Instructions to follow: This task calls for the lines below starting at the one containing "color: #4c1d95 ->" and ending at the one containing "html: none ->", repeated exactly with both ends kept and pictures left out.

Information provided:
Segment Open

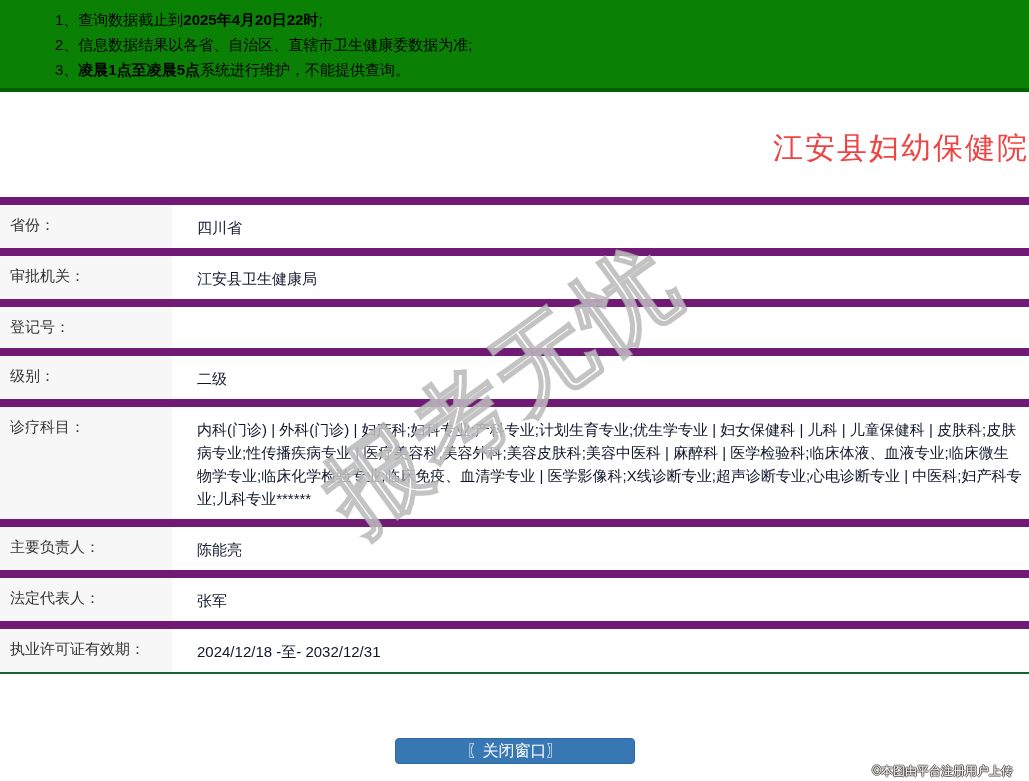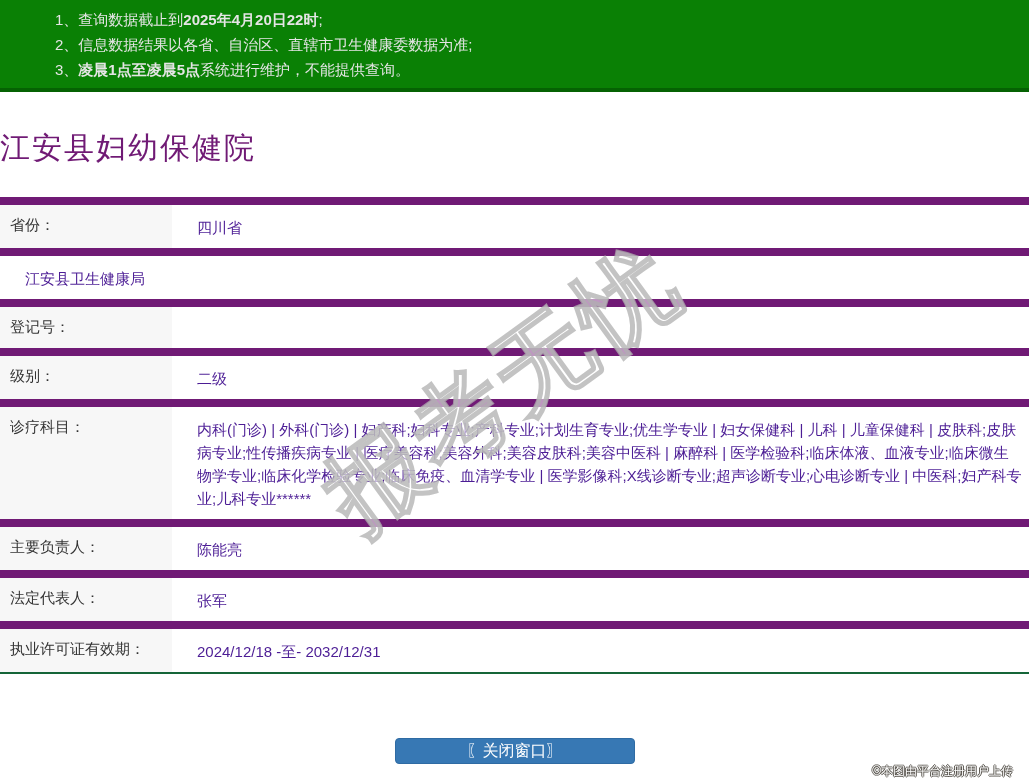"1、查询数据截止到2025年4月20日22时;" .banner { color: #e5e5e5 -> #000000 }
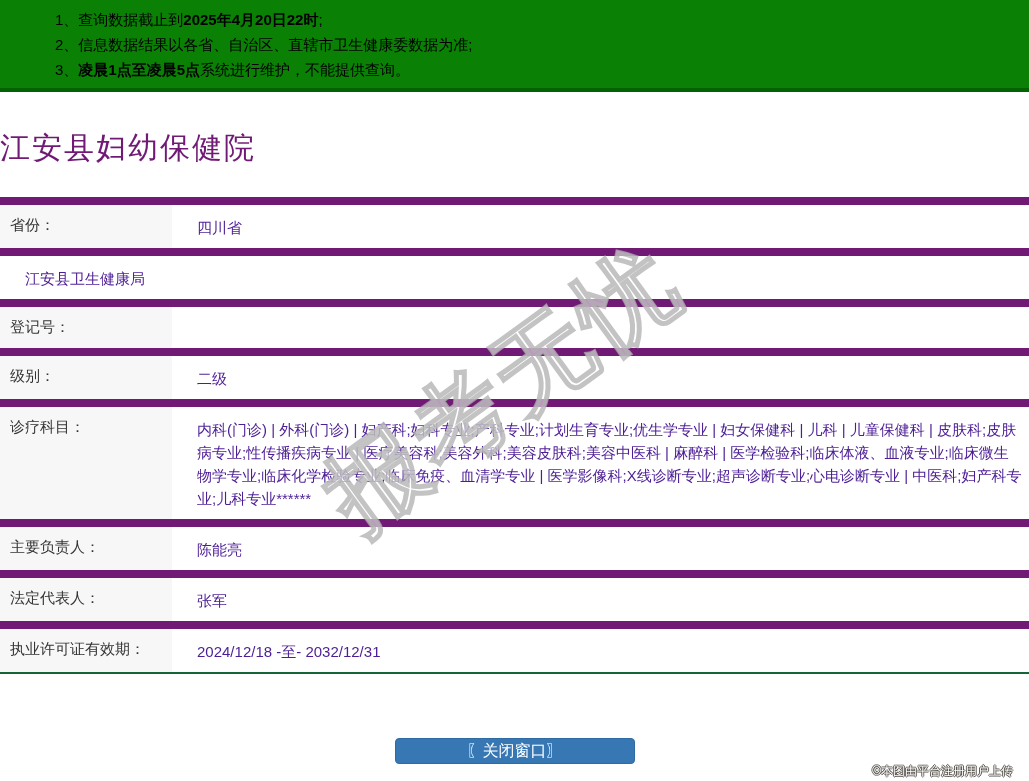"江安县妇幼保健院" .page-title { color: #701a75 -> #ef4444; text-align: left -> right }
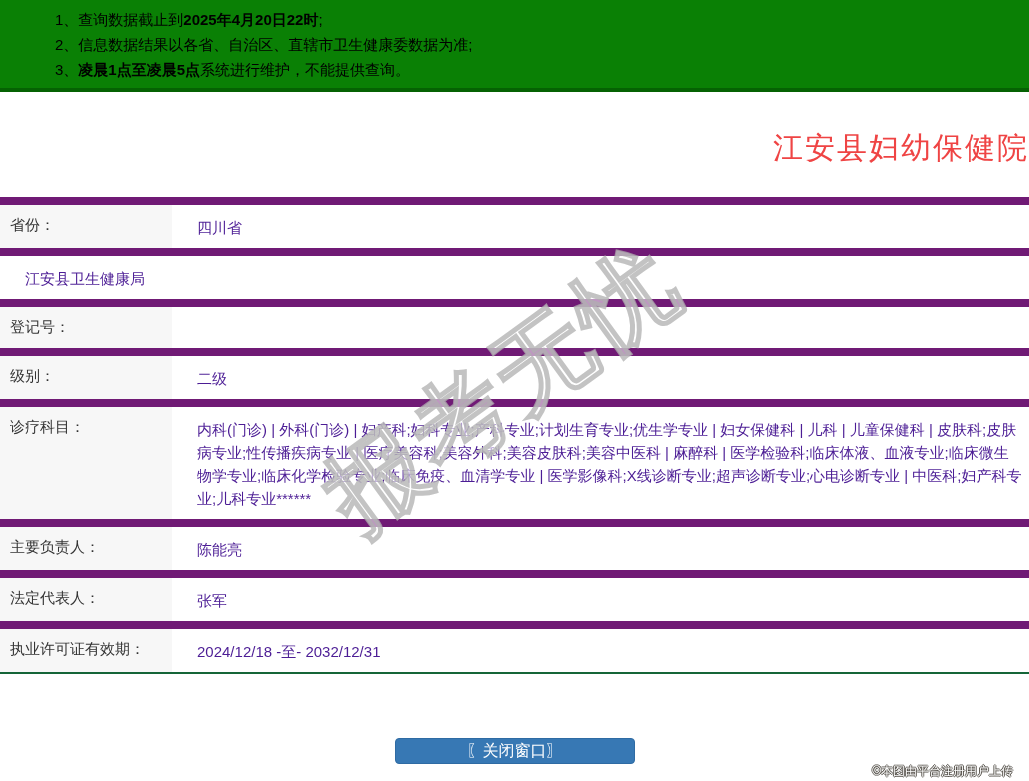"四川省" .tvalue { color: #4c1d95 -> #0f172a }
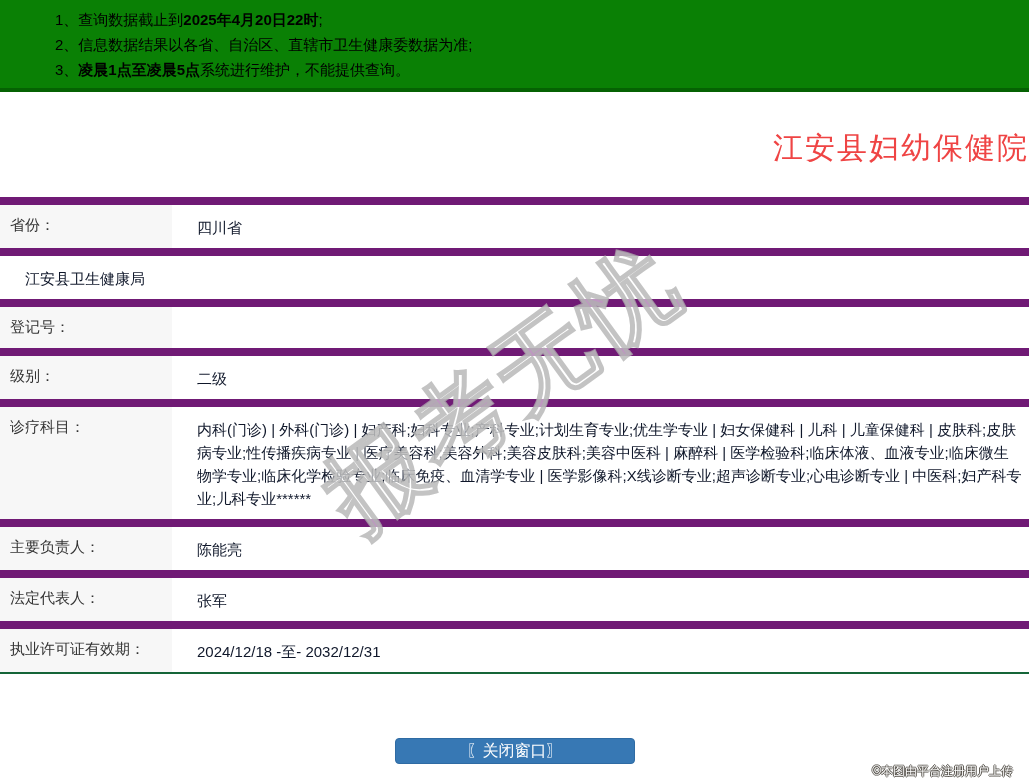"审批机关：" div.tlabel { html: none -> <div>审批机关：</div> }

Segment Closed
Segment Open

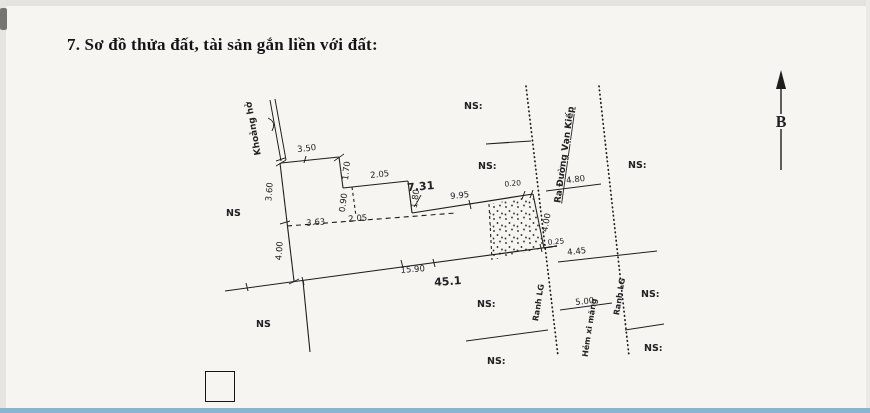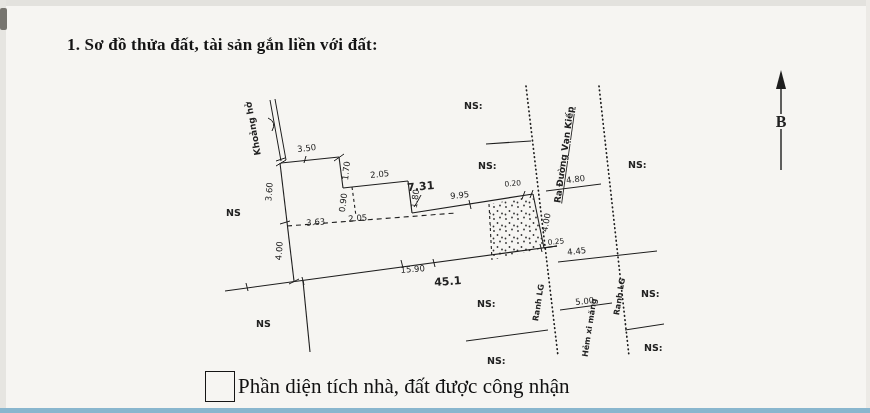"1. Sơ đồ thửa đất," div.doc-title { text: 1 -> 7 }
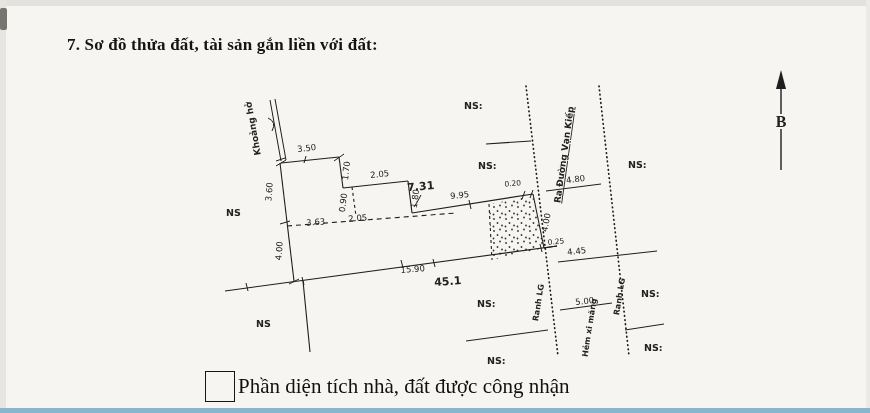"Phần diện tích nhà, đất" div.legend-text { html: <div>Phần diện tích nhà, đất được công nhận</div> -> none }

Segment Closed

Finished task:
"四川省" .tvalue { color: #4c1d95 -> #0f172a }
"审批机关：" div.tlabel { html: none -> <div>审批机关：</div> }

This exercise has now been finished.